**PROVIDED DATA:**
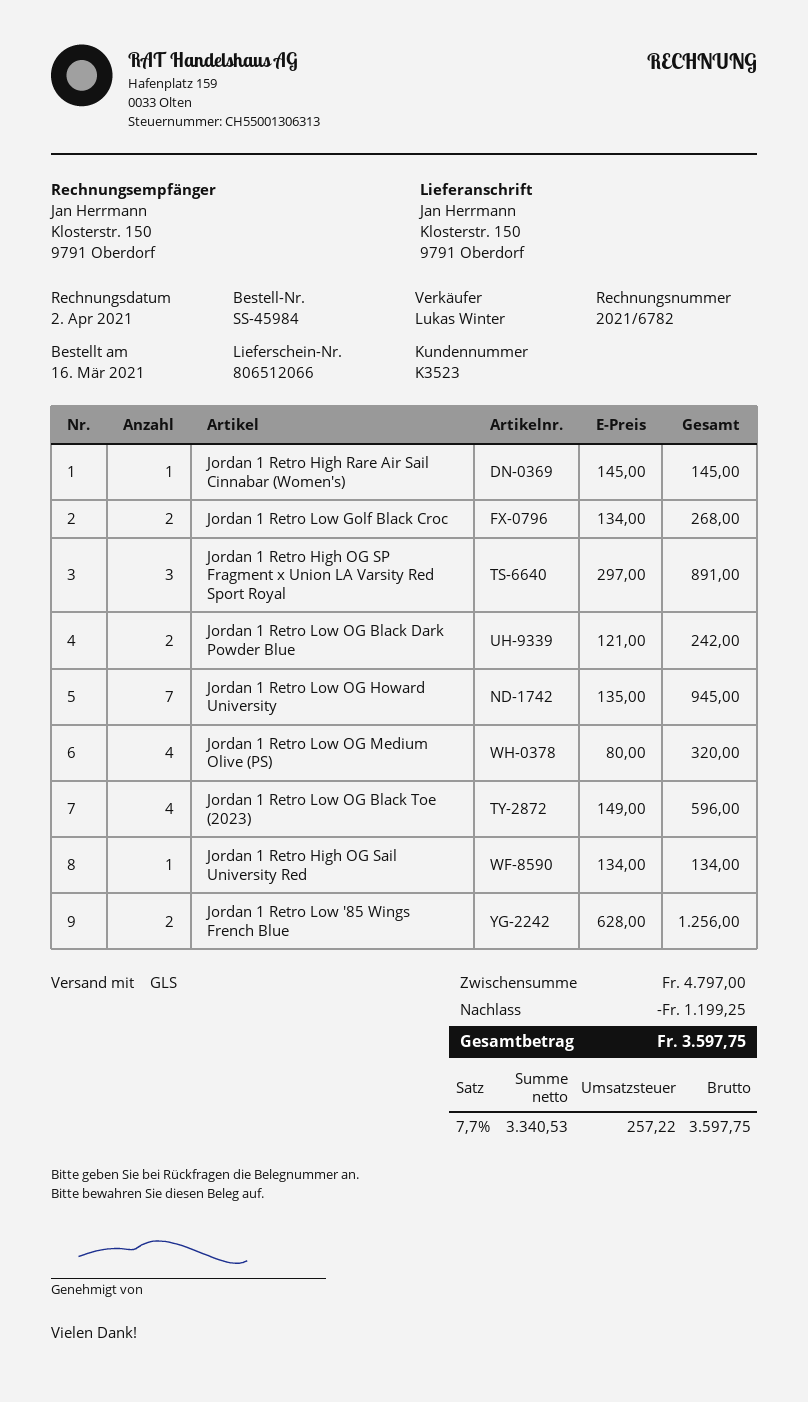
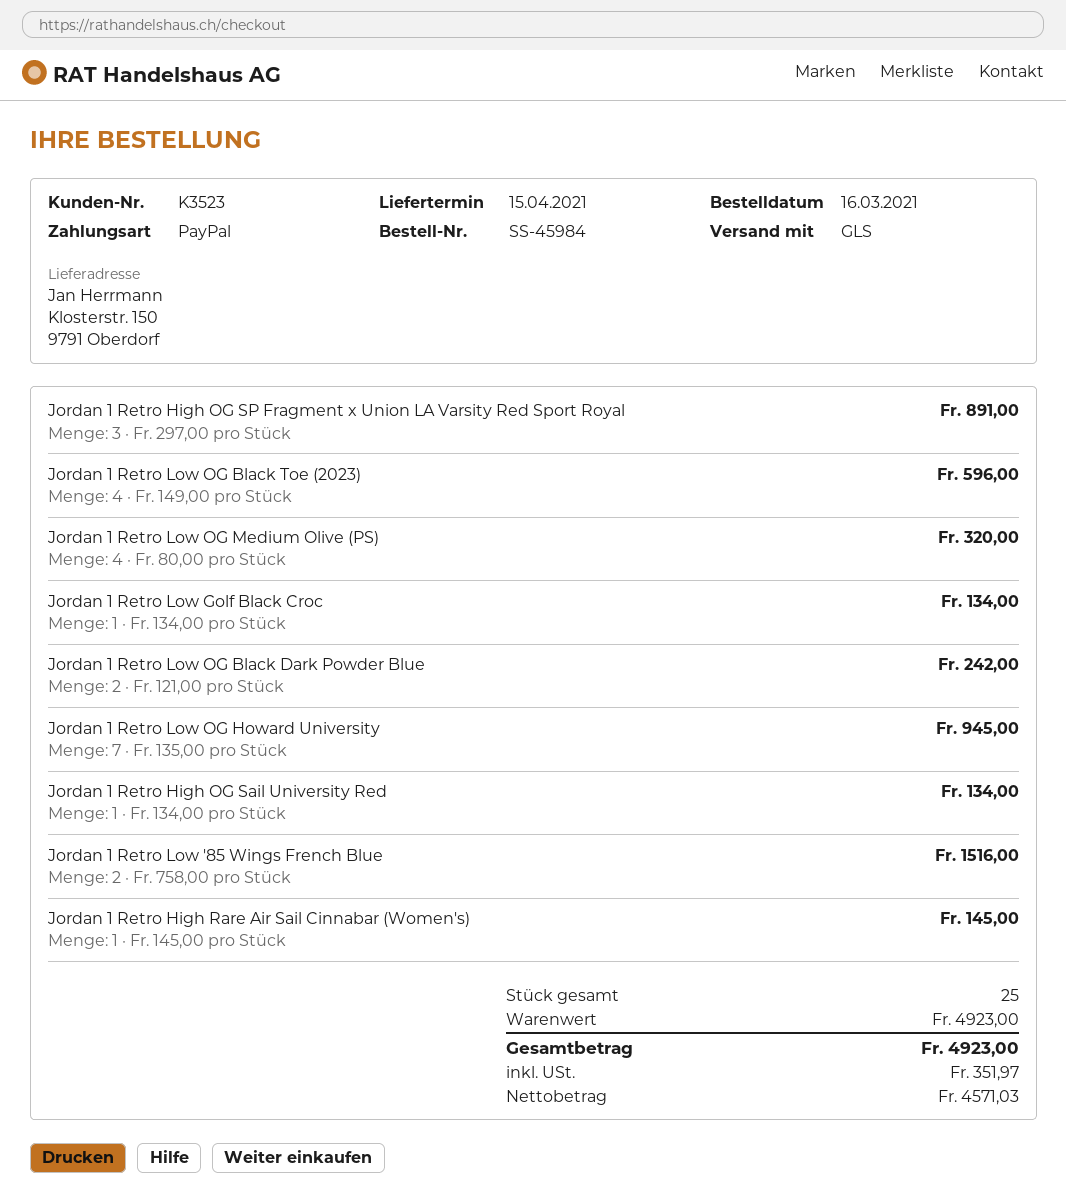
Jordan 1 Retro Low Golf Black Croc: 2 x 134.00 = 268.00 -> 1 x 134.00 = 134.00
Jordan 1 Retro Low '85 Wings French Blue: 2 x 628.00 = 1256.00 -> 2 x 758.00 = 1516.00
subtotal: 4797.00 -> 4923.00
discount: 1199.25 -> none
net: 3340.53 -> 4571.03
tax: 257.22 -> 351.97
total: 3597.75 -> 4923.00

**EXERCISE GOAL:**
Your copy must hold every record above in its exact wording and must hold no pictures.

**WRITTEN RESPONSE:**
Jordan 1 Retro Low Golf Black Croc: 2 x 134.00 = 268.00 -> 1 x 134.00 = 134.00
Jordan 1 Retro Low '85 Wings French Blue: 2 x 628.00 = 1256.00 -> 2 x 758.00 = 1516.00
subtotal: 4797.00 -> 4923.00
discount: 1199.25 -> none
net: 3340.53 -> 4571.03
tax: 257.22 -> 351.97
total: 3597.75 -> 4923.00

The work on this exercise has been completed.